═══ DATA TO EXAMINE ═══

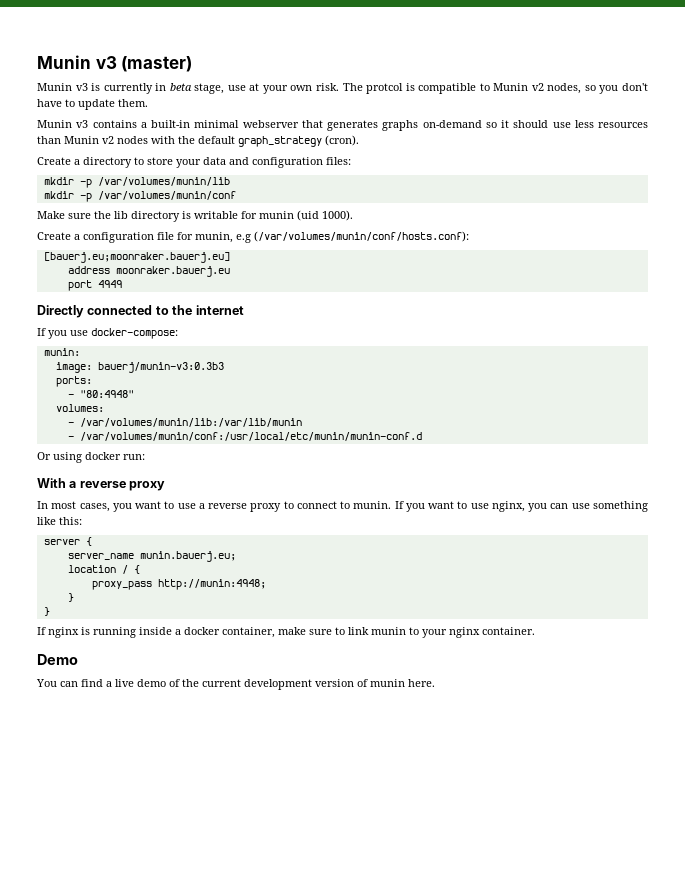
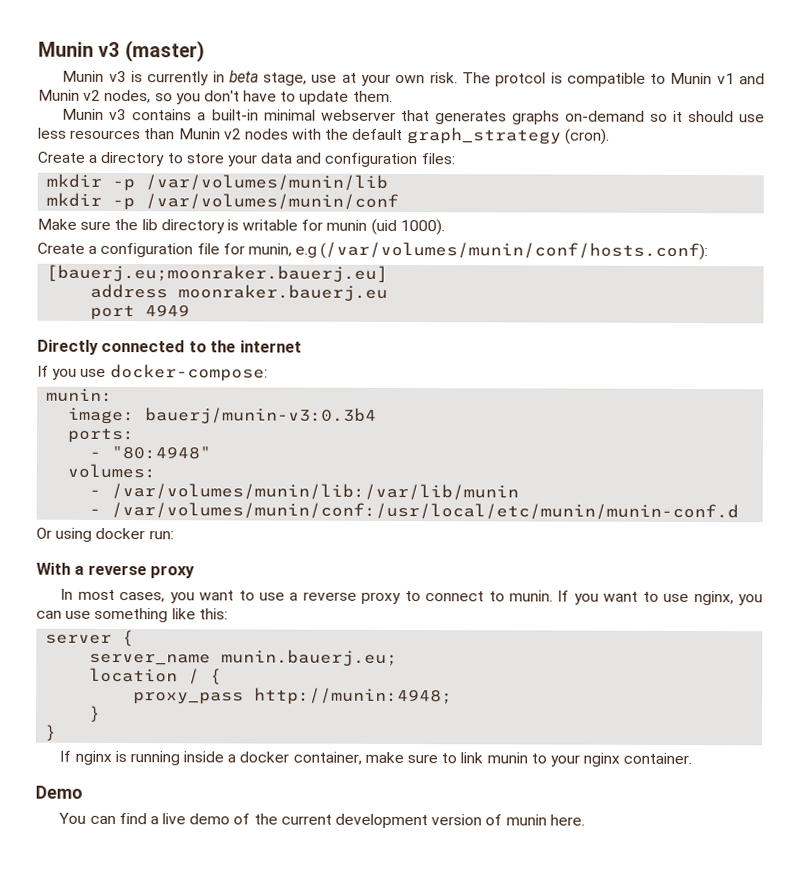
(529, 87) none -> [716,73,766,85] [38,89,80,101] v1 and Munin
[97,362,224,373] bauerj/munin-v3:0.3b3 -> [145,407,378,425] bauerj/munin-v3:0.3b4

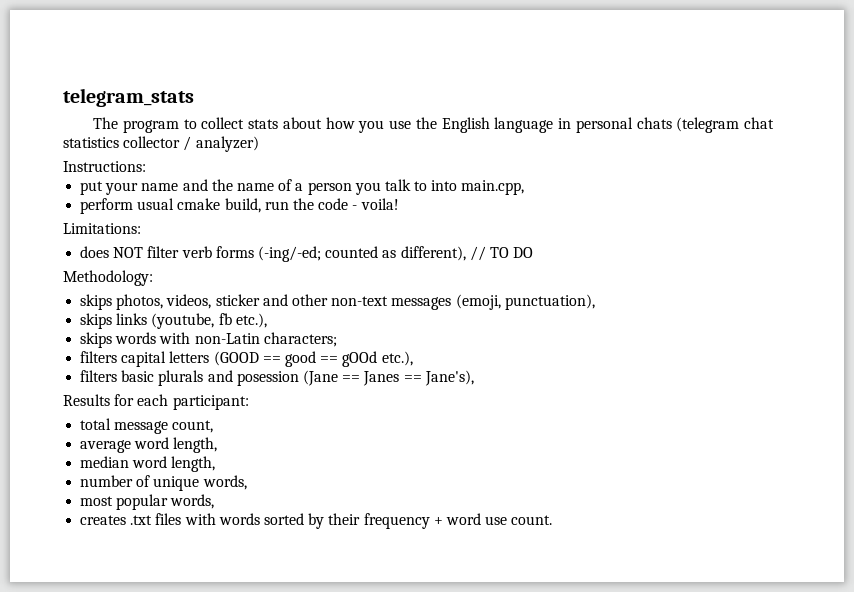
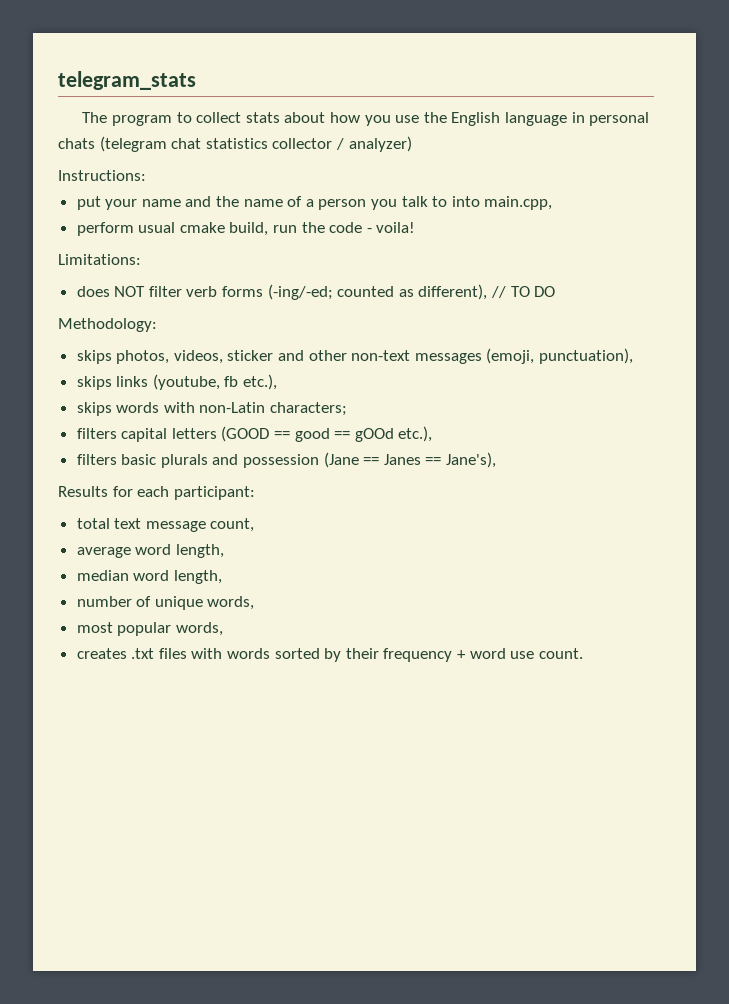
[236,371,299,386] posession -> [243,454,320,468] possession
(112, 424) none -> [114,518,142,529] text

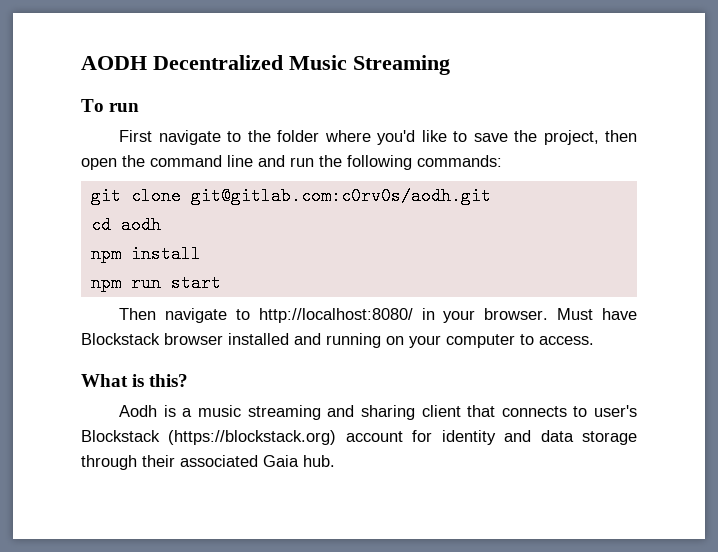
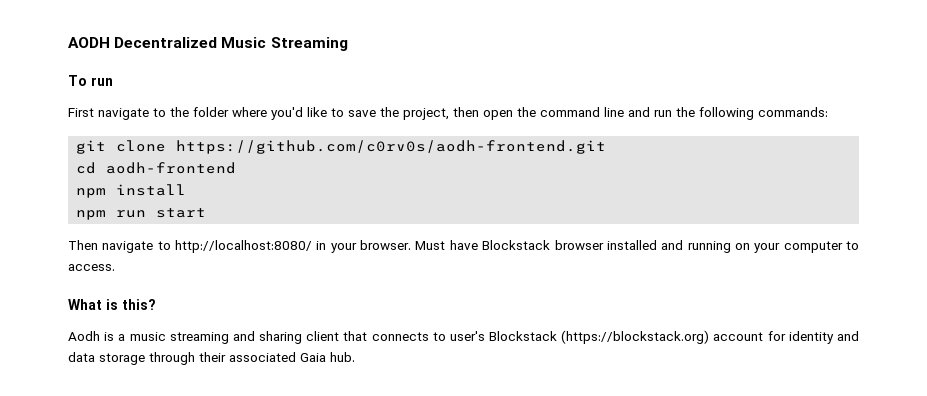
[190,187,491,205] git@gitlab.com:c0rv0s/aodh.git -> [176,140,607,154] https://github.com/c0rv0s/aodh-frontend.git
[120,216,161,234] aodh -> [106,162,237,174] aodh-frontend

═══

EXERCISE PROMPT:
Reproduce each line of the data containing the word "none".

ANSWER FOR THE TASK:
(529, 87) none -> [716,73,766,85] [38,89,80,101] v1 and Munin
(112, 424) none -> [114,518,142,529] text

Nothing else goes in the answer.